Even as the Defense Department’s budget grew at historic rates during the height of the wars in Iraq and Afghanistan, Pentagon officials began to voice concerns that the military’s rising health care costs would threaten other spending priorities.

Since 2006, Pentagon officials have offered several modest proposals to raise health care fees for some of the 9.6 million beneficiaries of the military’s Tricare health care system. Nearly every effort, however, has been dead on arrival on Capitol Hill, where lawmakers from both parties have worked fervently to keep those fees flat.

The costs to Tricare beneficiaries have remained largely unchanged since the program’s creation in 1996. Military retirees, for instance, contribute less than 11 percent of their total health care costs, compared to an average of 27 percent in 1996.

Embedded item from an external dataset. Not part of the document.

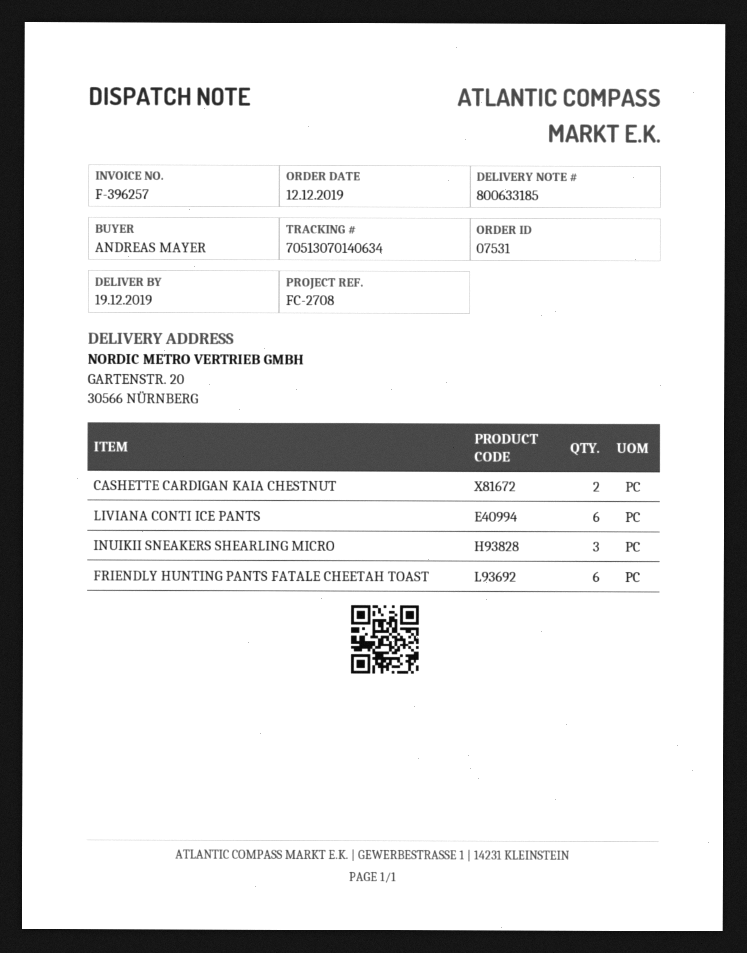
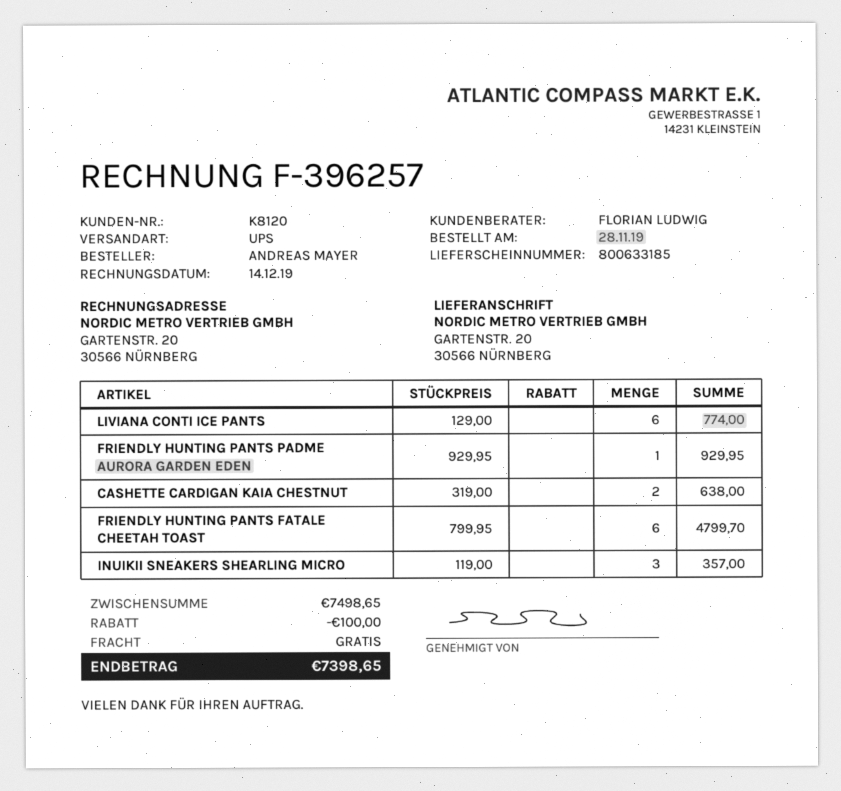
order date: 2019-12-12 -> 2019-11-28
FRIENDLY HUNTING PANTS PADME AURORA GARDEN EDEN: none -> 1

The cost to the Defense Department, however, has risen exponentially — from $19 billion in 2001 to a projected $49 billion this year.

The department achieved a small victory during negotiations on the fiscal 2013 budget, when lawmakers agreed in the annual Pentagon policy measure (PL 112-239) to increase some pharmacy copayments.

But Congress again shot down many proposals aimed at curbing health care costs in the fiscal 2014 defense authorization law (PL 113-66), including an increase in premiums paid by military retirees and the creation of an enrollment fee for certain Tricare programs.

The rejected proposals amount to a squandered cost-saving opportunity for the Defense Department, which estimated that new and higher Tricare fees — combined with slower growth in military pay, which Congress did ultimately support — would save $12.8 billion over the next five years.